Une particularité des Assessor est leur taille totale d'un
maximum de six centimètres. Effectivement ces poissons conviennent
bien pour les petits aquariums récifaux. En contrepartie à
Calloplesiops ils ne chassent pas les petits poissons et les crevettes.
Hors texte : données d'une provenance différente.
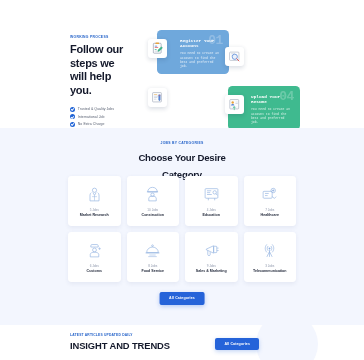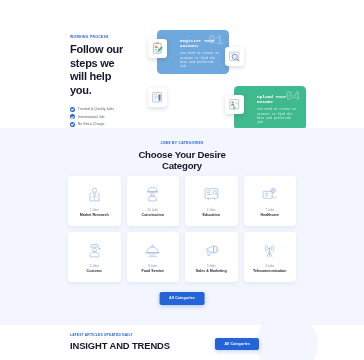--- a/index.html
+++ b/index.html
@@ -135,7 +135,7 @@
   #step-1 { left: 9px;  top: 6px;  width: 72px; height: 44px; background: #6fa8dc; }
   #step-2 { left: 86px; top: 14px; width: 72px; height: 44px; background: #e0a92e; }
   #step-3 { left: 9px;  top: 55px; width: 72px; height: 44px; background: #b87dc4; }
-  #step-4 { left: 86px; top: 62px; width: 72px; height: 44px; background: #3fba8f; }
+  #step-4 { left: 80px; top: 62px; width: 72px; height: 44px; background: #3fba8f; }
   #step-1 .step-shadow, .step-shadow {
     position: absolute; inset: 0; border-radius: 4.5px;
     box-shadow: 0 3px 8px rgba(40,60,100,.14);

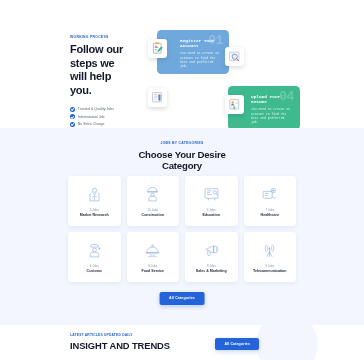--- a/index.html
+++ b/index.html
@@ -153,7 +153,7 @@
   #cat-head .eyebrow { margin-bottom: 2.5px; }
   #cat-title {
     font-size: 9.6px;
-    line-height: 11px;
+    line-height: 17px;
     font-weight: 700;
     color: #14192b;
     letter-spacing: -.2px;

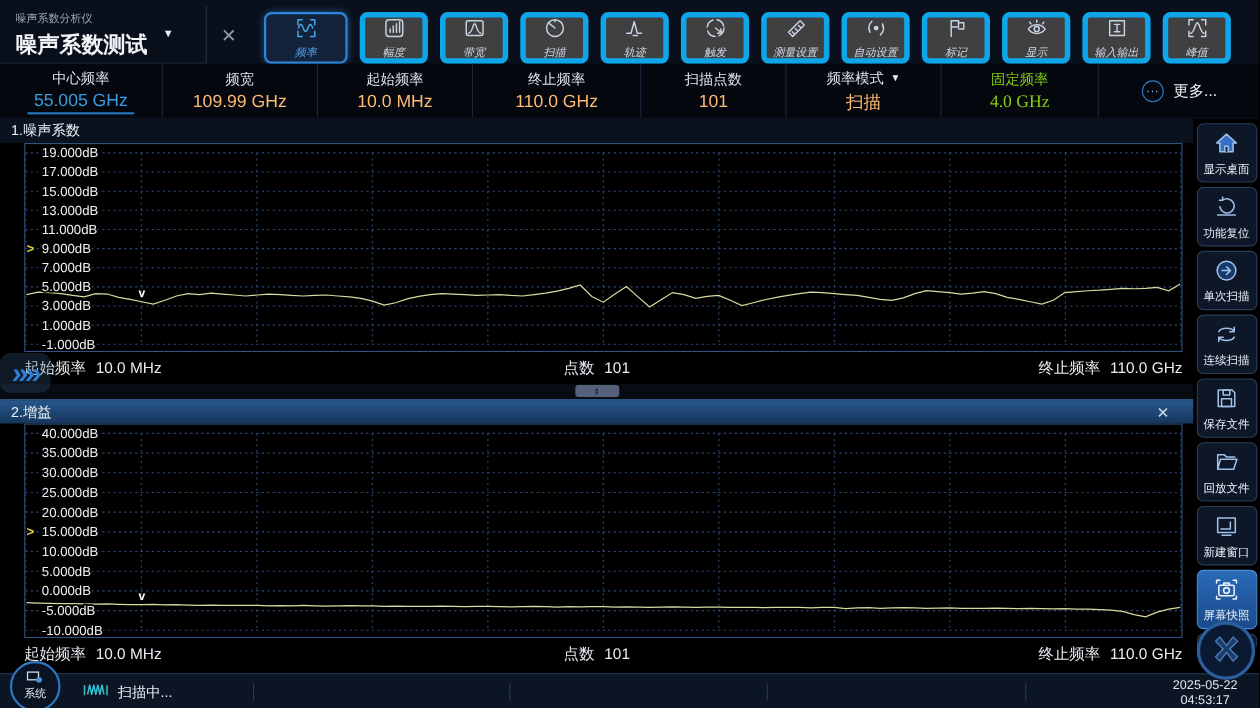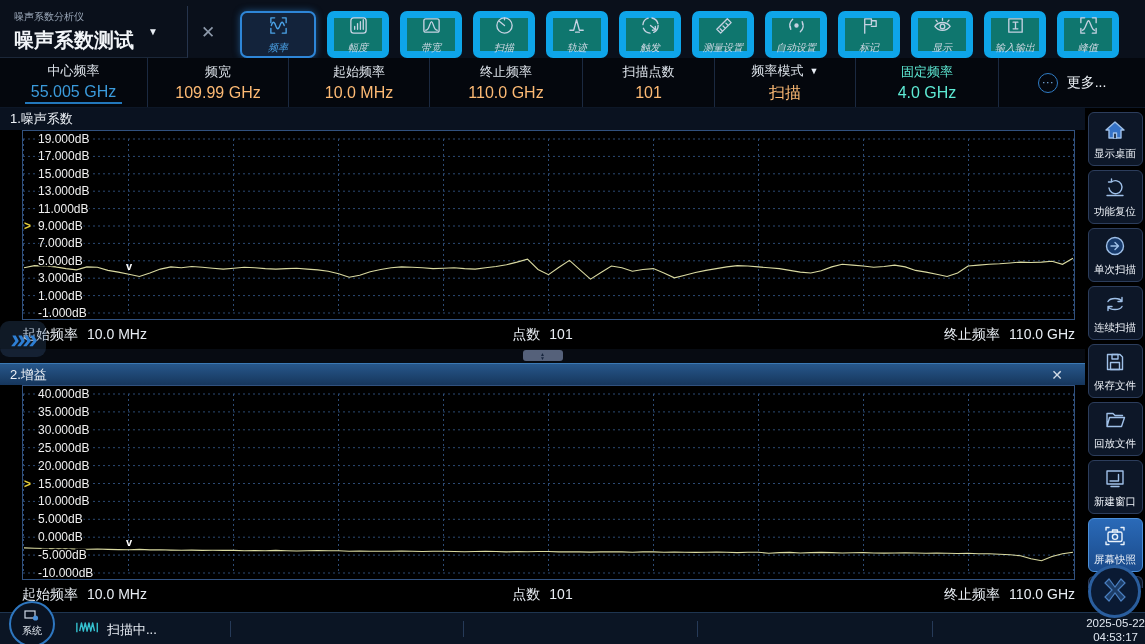--- a/index.html
+++ b/index.html
@@ -16,7 +16,7 @@
   .close-app { width:40px; height:52px; margin-top:2px; display:flex; align-items:center; justify-content:center; font-size:17px; color:#8d99aa; background:none; border:none; cursor:pointer; }
 
   .tb-strip { display:flex; gap:11px; margin-left:12px; }
-  .tb-btn { width:62px; height:47px; margin-top:3px; background:#0f766e; border:7px solid #0ea5e9; border-radius:7px; display:flex; flex-direction:column; align-items:center; justify-content:center; gap:2px; cursor:pointer; }
+  .tb-btn { width:62px; height:47px; margin-top:3px; background:#404040; border:5px solid #0ea5e9; border-radius:7px; display:flex; flex-direction:column; align-items:center; justify-content:center; gap:2px; cursor:pointer; }
   .tb-btn .tb-label { font-size:10px; color:#cfd8e4; white-space:nowrap;font-style:italic; }
   .tb-btn svg { stroke:#c6d2e2; fill:none; stroke-width:1.4; stroke-linecap:round; stroke-linejoin:round; }
   .tb-btn.selected { width:76px; background:#13233b; border:2px solid #2e86d8; box-shadow:0 0 7px rgba(46,134,216,.55); }

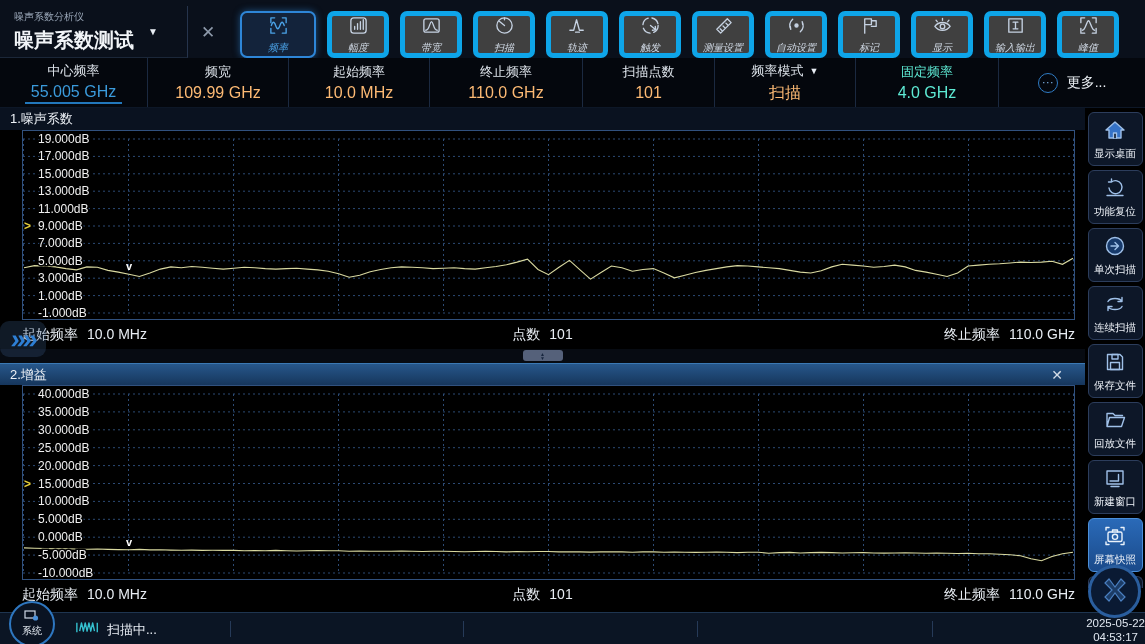--- a/index.html
+++ b/index.html
@@ -29,7 +29,7 @@
   .p-label { font-size:13px; color:#dfe5ec; display:flex; align-items:center; gap:6px; }
   .p-value { font-size:16px; color:#fdba74; }
   .p-value.active { color:#3b9bdc; border-bottom:2px solid #2277bb; padding:0 6px 1px; }
-  .param-cell.disabled .p-label, .param-cell.disabled .p-value { color:#5eead4; }
+  .param-cell.disabled .p-label, .param-cell.disabled .p-value { color:#84cc16;font-family:Liberation Serif, serif; }
   .p-caret { font-size:9px; color:#e8edf4; }
   .more-cell { flex-direction:row; gap:9px; border-right:none; }
   .more-icon { width:20px; height:20px; border:1.5px solid #2f7bc4; border-radius:50%; color:#7fb3e8; font-size:12px; line-height:17px; text-align:center; }

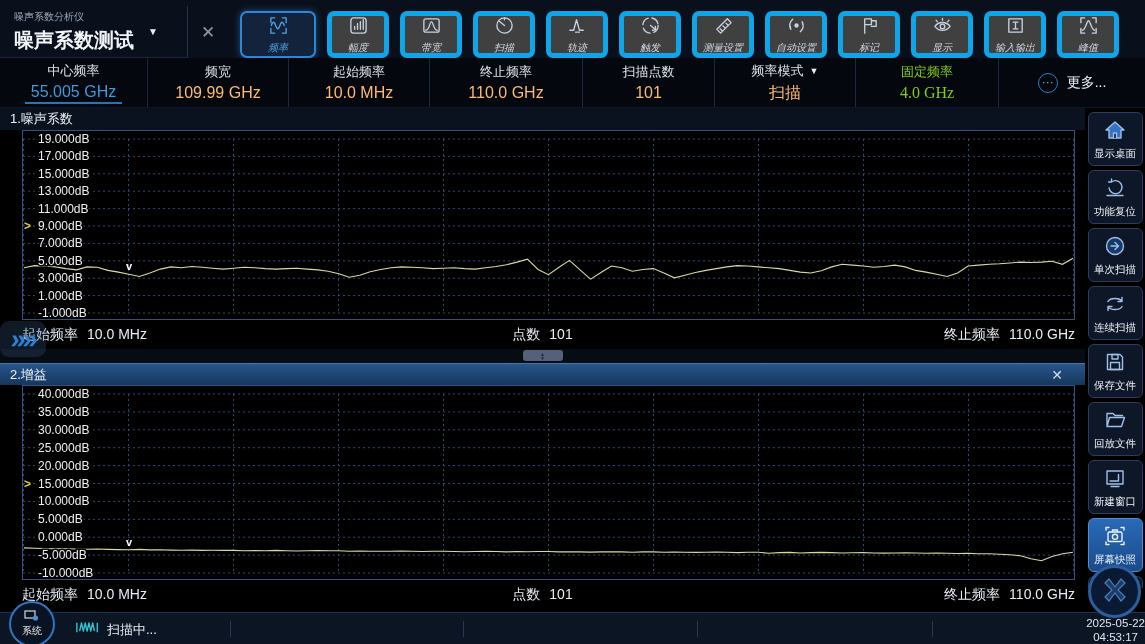--- a/index.html
+++ b/index.html
@@ -84,7 +84,7 @@
   .scan-group svg { stroke:#35c0cf; fill:none; stroke-width:1.5; stroke-linejoin:round; }
   .scan-text { font-size:13px; color:#e9eef5; }
   .sb-div { position:absolute; top:8px; width:1px; height:16px; background:#263a58; }
-  .datetime { position:absolute; right:0; top:3px; font-size:11.5px; color:#dfe6ef; text-align:center; line-height:1.25; }
+  .datetime { position:absolute; right:20px; top:3px; font-size:11.5px; color:#dfe6ef; text-align:center; line-height:1.25; }
 </style>
 </head>
 <body>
Dans leur comportement de soin parental ils se différencient aussi
des grands poissons-comètes. Tandis que ceux-ci fixent leurs œufs
au plafond d'une grotte, les espèces du genre Assessor pratiquent
l'incubation buccale. La surveillance et le soin des œufs est le travail
du mâle chez tous les Plesiopidés.
Dans la nature Calloplesiops vit en couple et peut aussi être
maintenu en couple dans de grands aquariums. les espèces du genre
Assessor par contre vivent en "écoles". Maintenus
à plusieurs dans un aquarium, chaque membre du groupe défend
certes un petit territoire personnel, cependant ceci ne donne pratiquement
pas lieu à des disputes.
Dans les aquariums récifaux ces petits poissons-comètes
s'acclimatent rapidement et acceptent en même temps que de la nourriture
congelée des paillettes. Il est risqué toutefois de les
associer avec des espèces de la famille des Pseudochromidés,
qui possèdent une forme corporelle similaire et qui ont généralement
un comportement agressif face aux poissons-comètes. Les poissons-comètes
sont absolument dominés par les Pseudochromidés.
Étant donné que les espèces du genre Assessor
proviennent essentiellement des récifs australiens, ils ne sont
exportés que de manière sporadique vers l'Europe et vendus
relativement chers - peut-être leur seul inconvénient.
Le gobie de Rainford
Ce poisson
rayé de rouge pouvant atteindre 6.5 cm se rencontre également
rarement dans le commerce. Il provient d'Indonésie ( Mer de Flores
au îles Marshall, au sud jusqu'à la mer de Corail) et habite
le substrat vaseux des côtes et lagunes récifales.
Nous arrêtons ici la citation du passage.